Comenzó a destripar el mero.
Mientras hablaba con Grant, los del grupo de curiosos habían empezado a avanzar de nuevo. Un adolescente muy delgado, al cual se le notaban todas las costillas, había llegado a poner uno de sus pies sobre la cola del último de los peces depositados por Bonham sobre el embarcadero.
—¡Maldita sea, Cyril! ¡He dicho que atrás!
Bonham acompañó su aullido con un diestro lanzamiento del cuchillo que manejaba contra los pies de los presentes. Éste se quedó clavado en la madera, cimbreándose, a unos centímetros de la cola del pez.
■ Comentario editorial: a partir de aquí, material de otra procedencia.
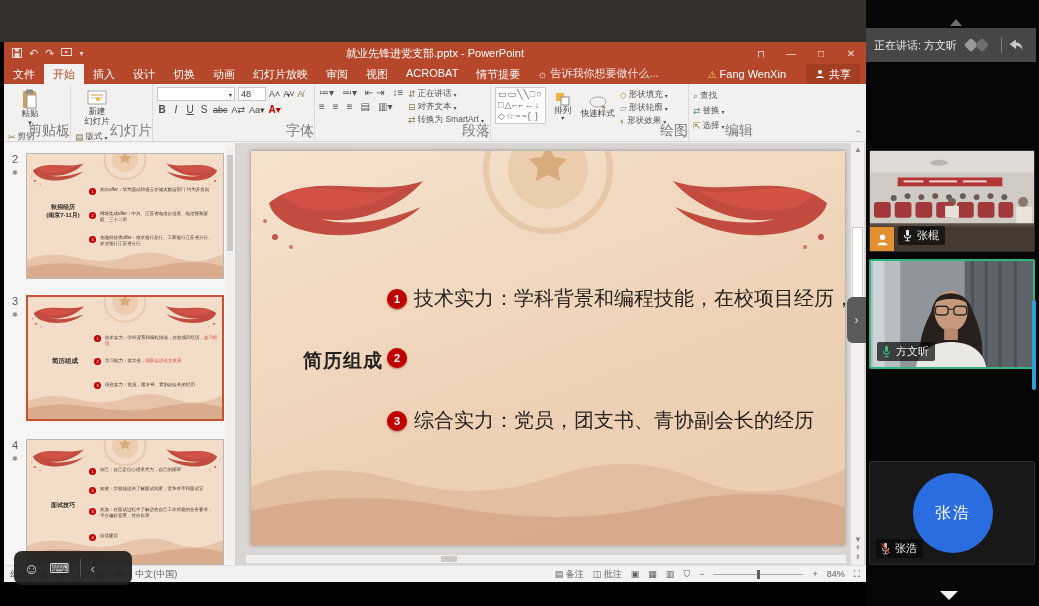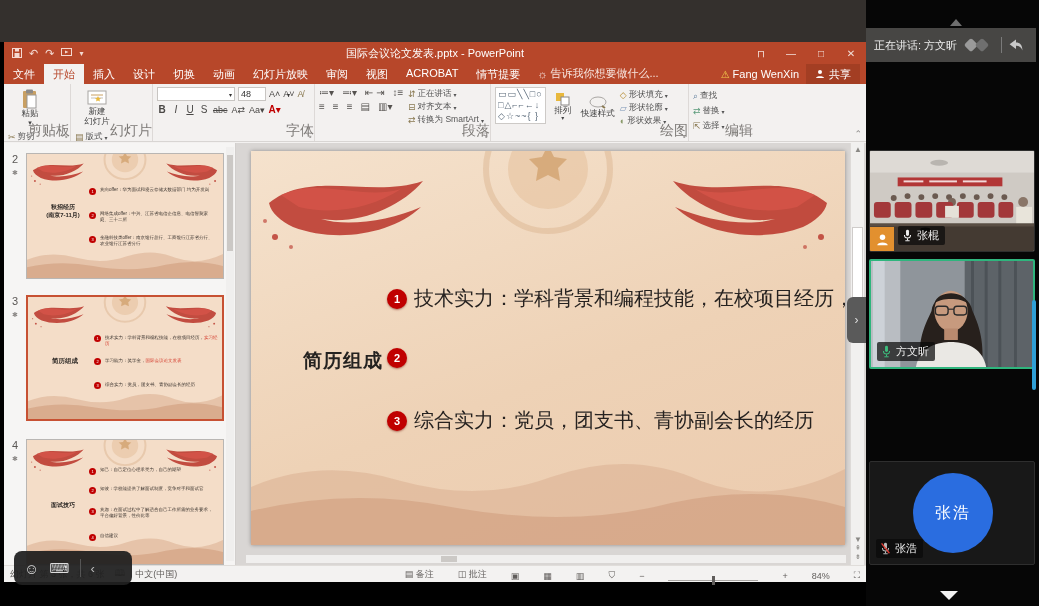"国际会议论文发表.pptx - PowerPoint" div.ppt-title { text: 国际会议论文发表.pptx -> 就业先锋进党支部.pptx }
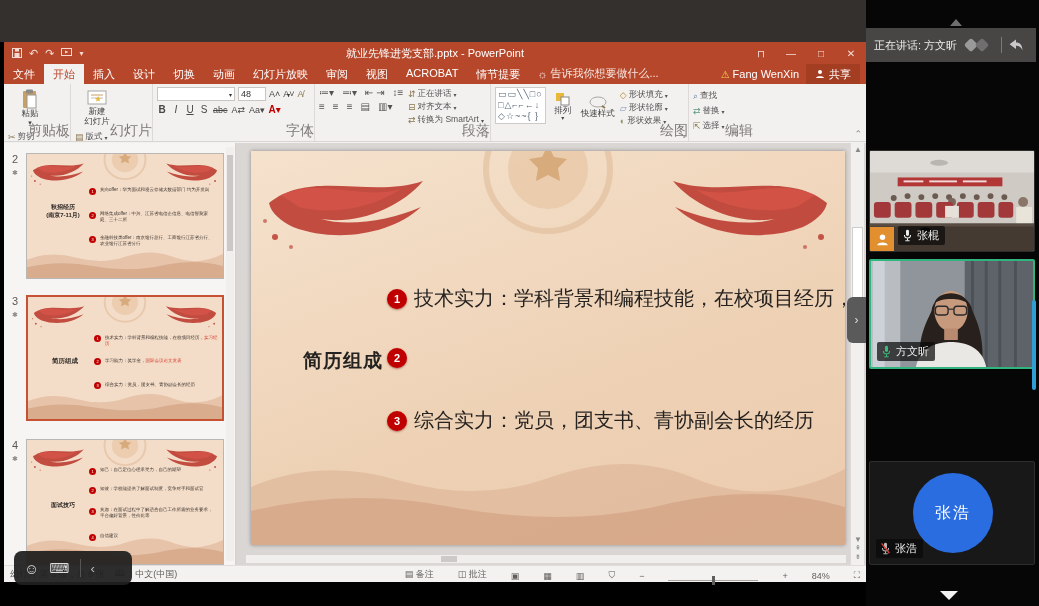"⚠ Fang WenXin" .tab-right { gap: 7px -> 20px }
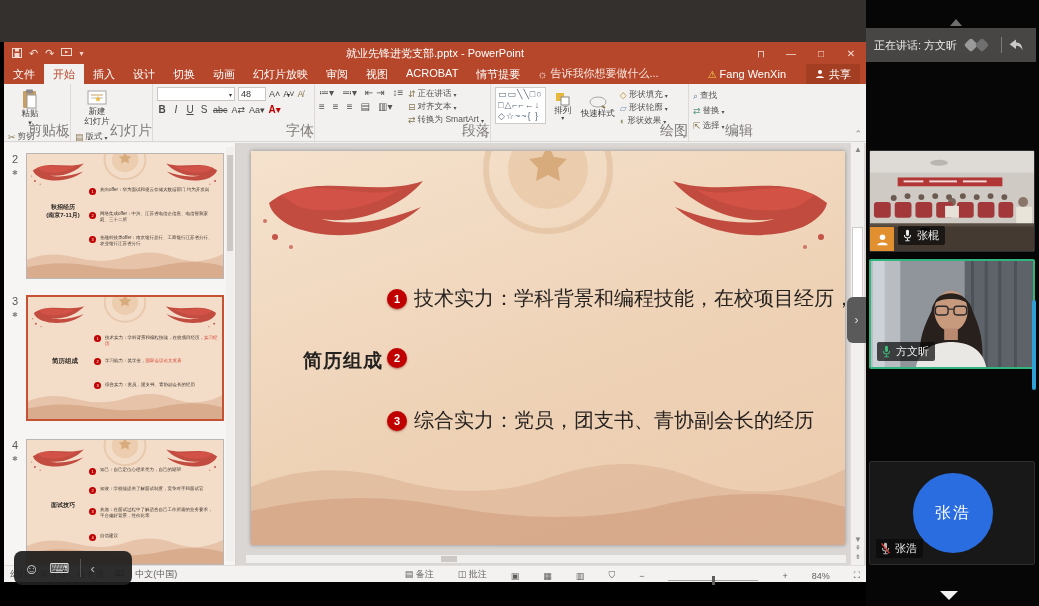"▤ 备注" .st-right { align-items: flex-end -> center; gap: 24px -> 9px }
Lentamente, el chico, con las manos a la espalda y todavía sonriendo, retrocedió.
Grant se había alejado de allí ya. Continuaba sintiéndose molesto por aquellas salidas de Bonham. Una vez junto al coche, arrojó los tres peces a la parte posterior, desvaneciéndose entonces sus iridiscentes colores, como si dentro del vehículo se hubieran secado de súbito.
En el momento de acomodarse Alí tras el volante, Grant volvió la cabeza una vez más, viendo que Bonham había empuñado de nuevo su cuchillo. Pareció sentir su mirada sobre él y entonces levantó la vista, dirigiéndole una sonrisa y agitando una mano.
Seguidamente, el conductor del viejo «station-wagon» enfiló el camino del promontorio.
Grant, el pescador submarino, regresaba a su casa tras la memorable expedición de caza, con sus piezas. Pero hubiera preferido que le dieran una paliza antes que tener que regresar a aquella condenada, aunque bella, villa, a la cual tenía forzosamente que dirigirse ahora. El hecho de que le acompañaran aquellos peces no atenuaba lo más mínimo tan desagradable impresión.
En el embarcadero, Bonham había fijado la mirada pensativamente en el coche, permaneciendo en la misma posición hasta que se perdió de vista.